[Directions] Set down, word for word, only the lines from the start of the records through the line bearing "[556,643,676,658] Media Walls"; include no pictures.

[Records from a collection]
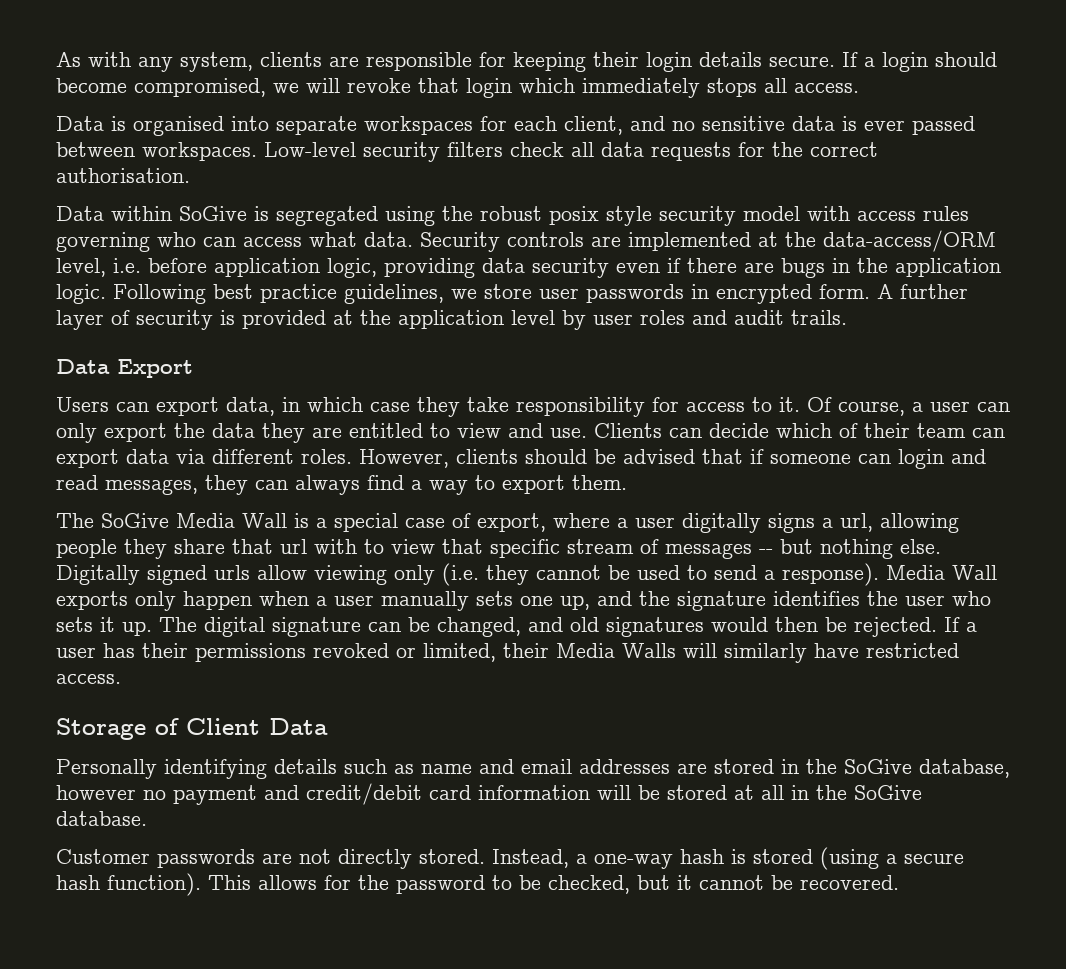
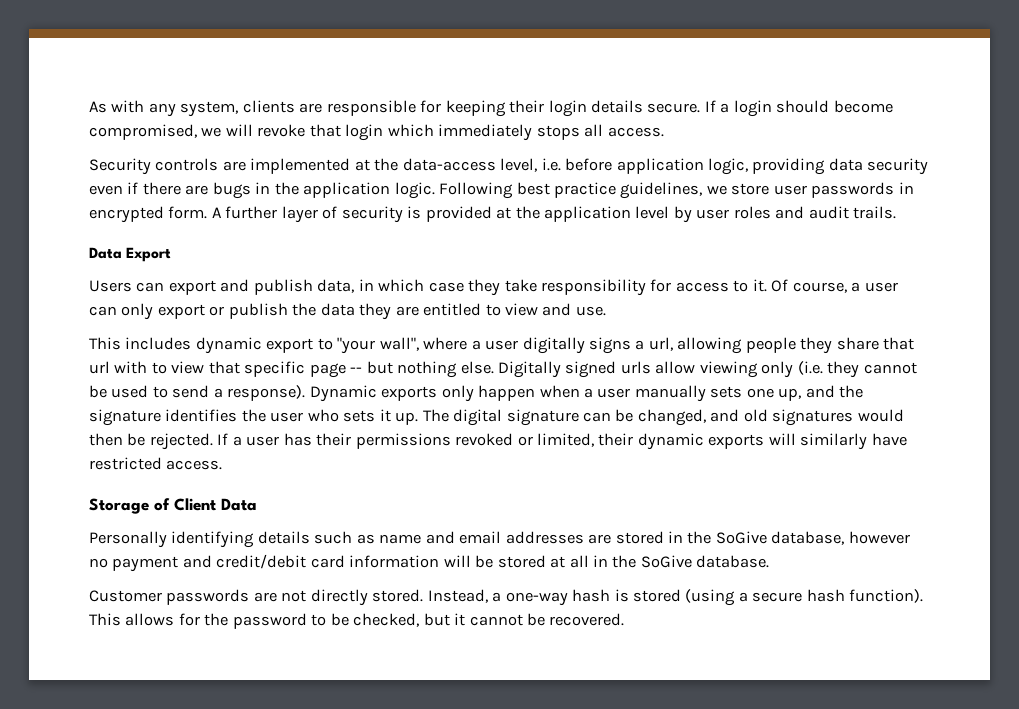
[56,116,975,136] [56,142,878,162] [56,168,190,183] [56,206,969,226] [56,232,413,252] Data is organised into separate workspaces for each client, and no sensitive data is ever passed between workspaces. Low-level security filters check all data requests for the correct authorisation. // Data within SoGive is segregated using the robust posix style security model with access rules governing who can access what data. -> (664, 132) none
[823,230,996,252] data-access/ORM -> [402,158,496,171] data-access
(219, 406) none -> [220,279,313,295] and publish
(167, 432) none -> [209,303,288,319] or publish
[594,423,1005,438] [56,449,986,469] [56,475,627,495] [56,513,546,532] Clients can decide which of their team can export data via different roles. However, clients should be advised that if someone can login and read messages, they can always find a way to export them. // The SoGive Media Wall is a special case of export, -> [89,337,419,354] // This includes dynamic export to "your wall",
[567,539,752,559] stream of messages -> [309,363,346,378] page
[886,565,997,580] Media Wall -> [309,385,377,402] Dynamic
[556,643,676,658] Media Walls -> [637,433,765,450] dynamic exports

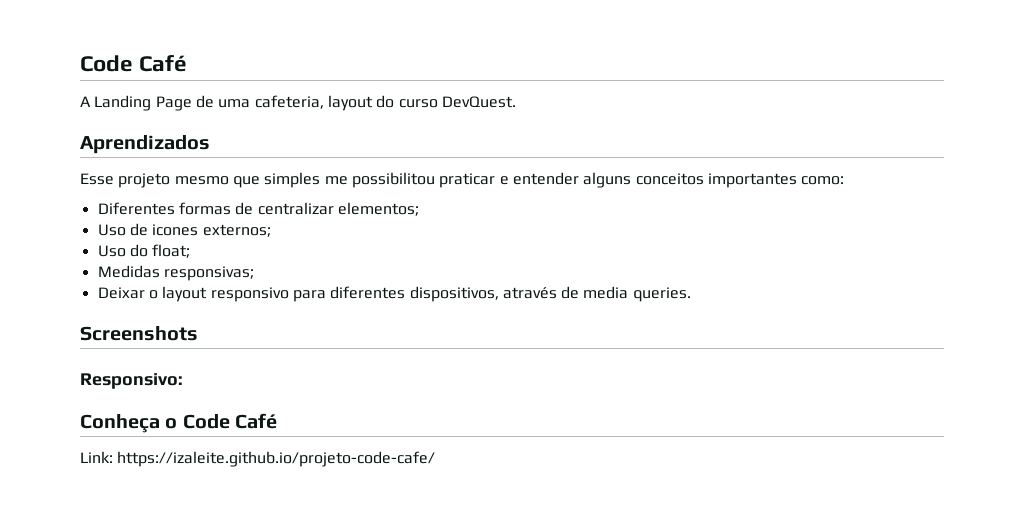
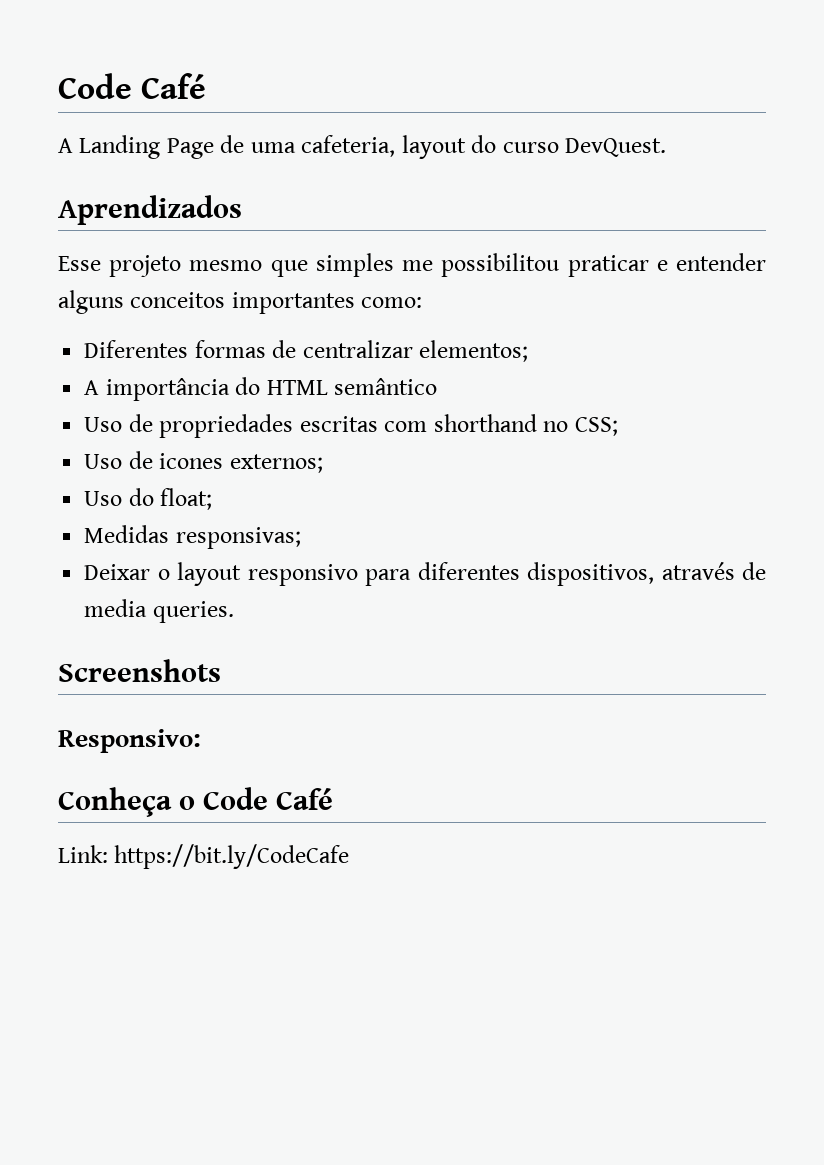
(419, 209) none -> [84,377,438,401] [84,414,618,438] // A importância do HTML semântico // Uso de propriedades escritas com shorthand no CSS;
[117,451,436,467] https://izaleite.github.io/projeto-code-cafe/ -> [114,844,350,869] https://bit.ly/CodeCafe

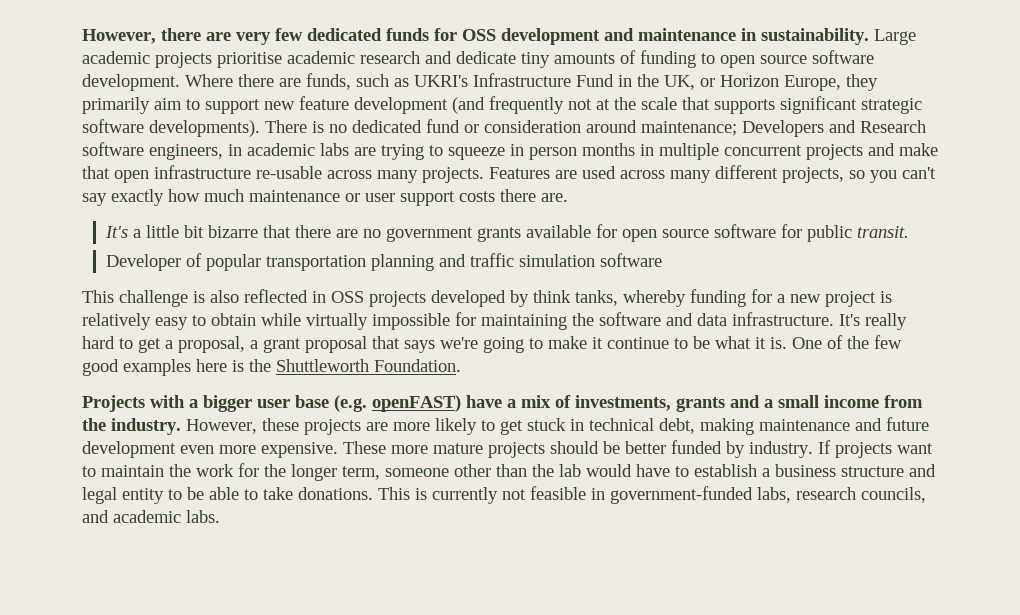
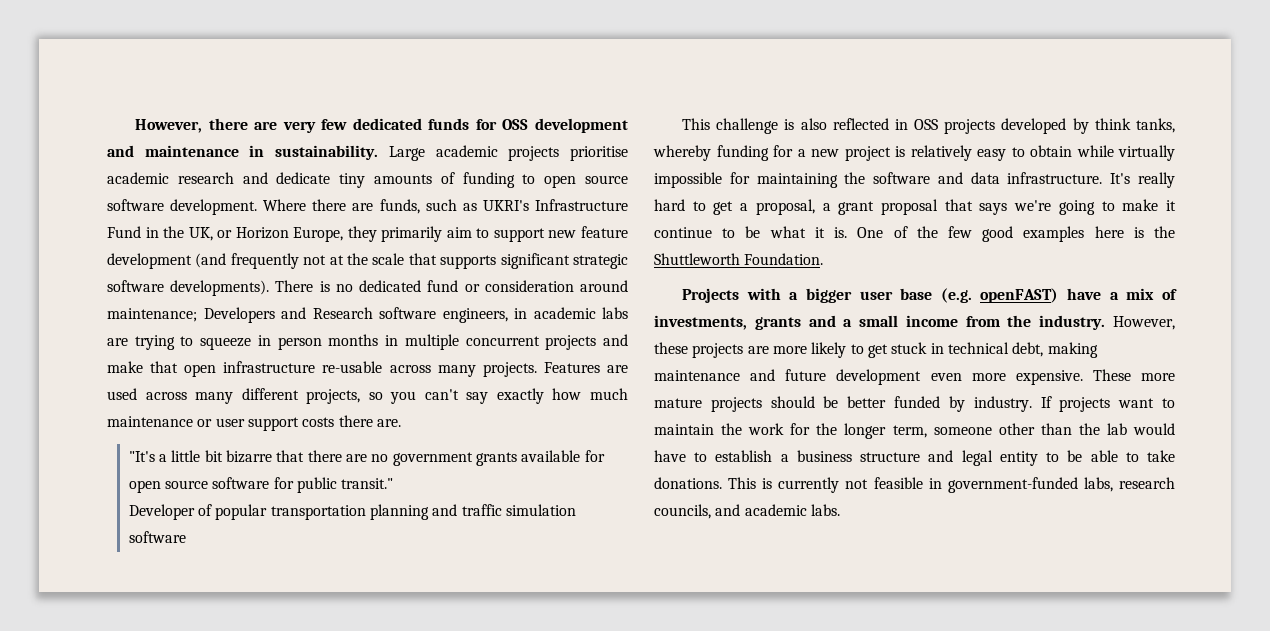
[104,226,128,238] It's -> [128,451,155,462] "It's
[856,226,909,238] transit. -> [341,478,394,489] transit."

[Result]
[56,116,975,136] [56,142,878,162] [56,168,190,183] [56,206,969,226] [56,232,413,252] Data is organised into separate workspaces for each client, and no sensitive data is ever passed between workspaces. Low-level security filters check all data requests for the correct authorisation. // Data within SoGive is segregated using the robust posix style security model with access rules governing who can access what data. -> (664, 132) none
[823,230,996,252] data-access/ORM -> [402,158,496,171] data-access
(219, 406) none -> [220,279,313,295] and publish
(167, 432) none -> [209,303,288,319] or publish
[594,423,1005,438] [56,449,986,469] [56,475,627,495] [56,513,546,532] Clients can decide which of their team can export data via different roles. However, clients should be advised that if someone can login and read messages, they can always find a way to export them. // The SoGive Media Wall is a special case of export, -> [89,337,419,354] // This includes dynamic export to "your wall",
[567,539,752,559] stream of messages -> [309,363,346,378] page
[886,565,997,580] Media Wall -> [309,385,377,402] Dynamic
[556,643,676,658] Media Walls -> [637,433,765,450] dynamic exports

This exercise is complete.